* _TASK REQUIREMENTS_:
Copy every entry verbatim and skip the pictures.

MATERIAL FOR THIS EXERCISE below:

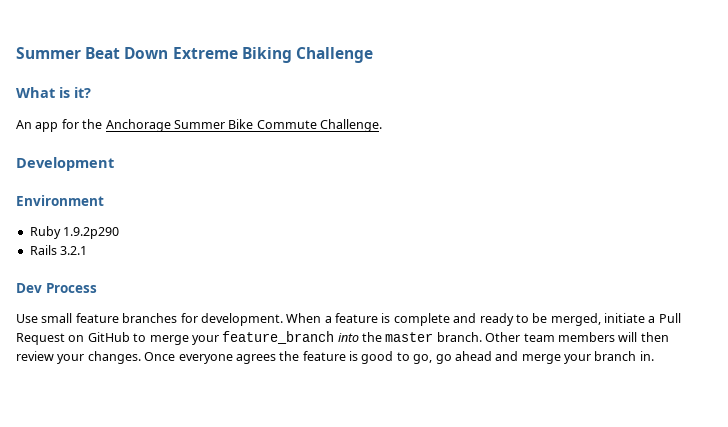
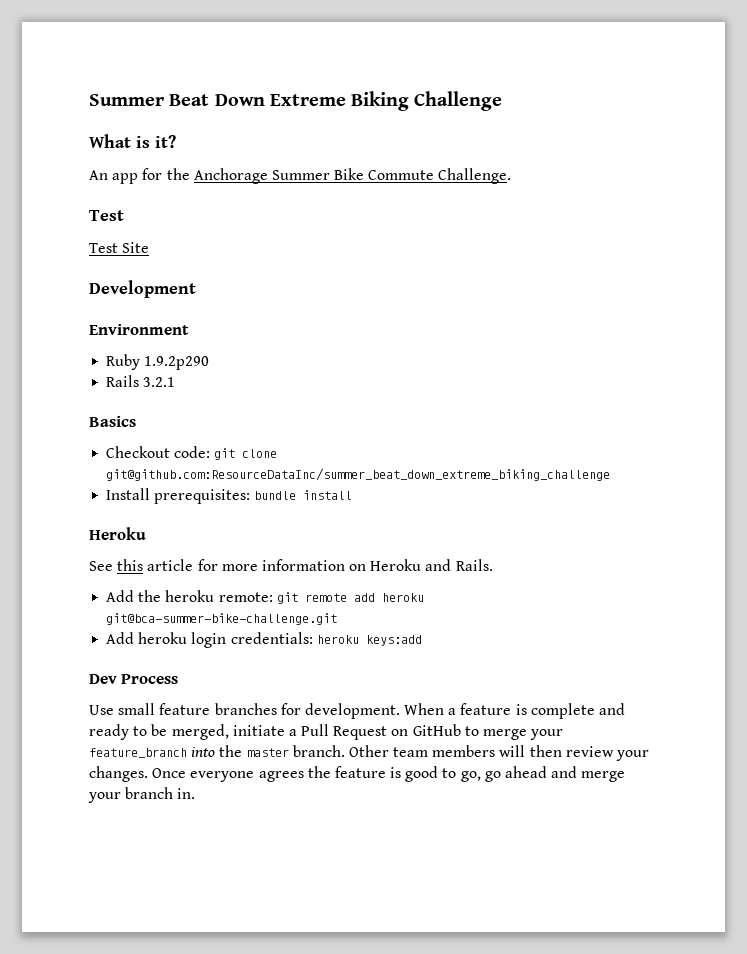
  An app for the Anchorage Summer Bike Commute Challenge.
+ Test
+ Test Site
+ Basics
+ Checkout code: git clone git@github.com:ResourceDataInc/summer_beat_down_extreme_biking_challenge
+ Install prerequisites: bundle install
+ Heroku
+ See this article for more information on Heroku and Rails.
+ Add the heroku remote: git remote add heroku git@bca-summer-bike-challenge.git
+ Add heroku login credentials: heroku keys:add

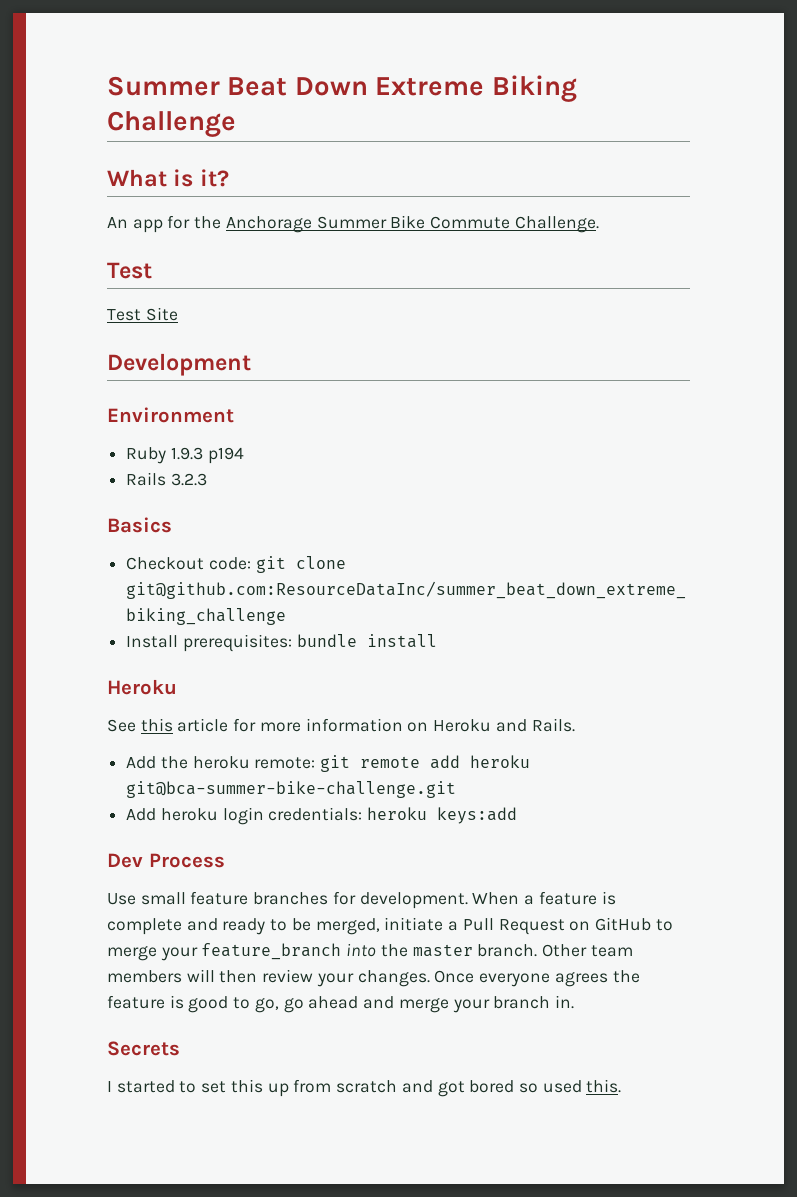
- Ruby 1.9.2p290
+ Ruby 1.9.3 p194
- Rails 3.2.1
+ Rails 3.2.3
+ Secrets
+ I started to set this up from scratch and got bored so used this.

End of MATERIAL FOR THIS EXERCISE.

* _EXPECTED OUTPUT_:
  An app for the Anchorage Summer Bike Commute Challenge.
+ Test
+ Test Site
+ Basics
+ Checkout code: git clone git@github.com:ResourceDataInc/summer_beat_down_extreme_biking_challenge
+ Install prerequisites: bundle install
+ Heroku
+ See this article for more information on Heroku and Rails.
+ Add the heroku remote: git remote add heroku git@bca-summer-bike-challenge.git
+ Add heroku login credentials: heroku keys:add

- Ruby 1.9.2p290
+ Ruby 1.9.3 p194
- Rails 3.2.1
+ Rails 3.2.3
+ Secrets
+ I started to set this up from scratch and got bored so used this.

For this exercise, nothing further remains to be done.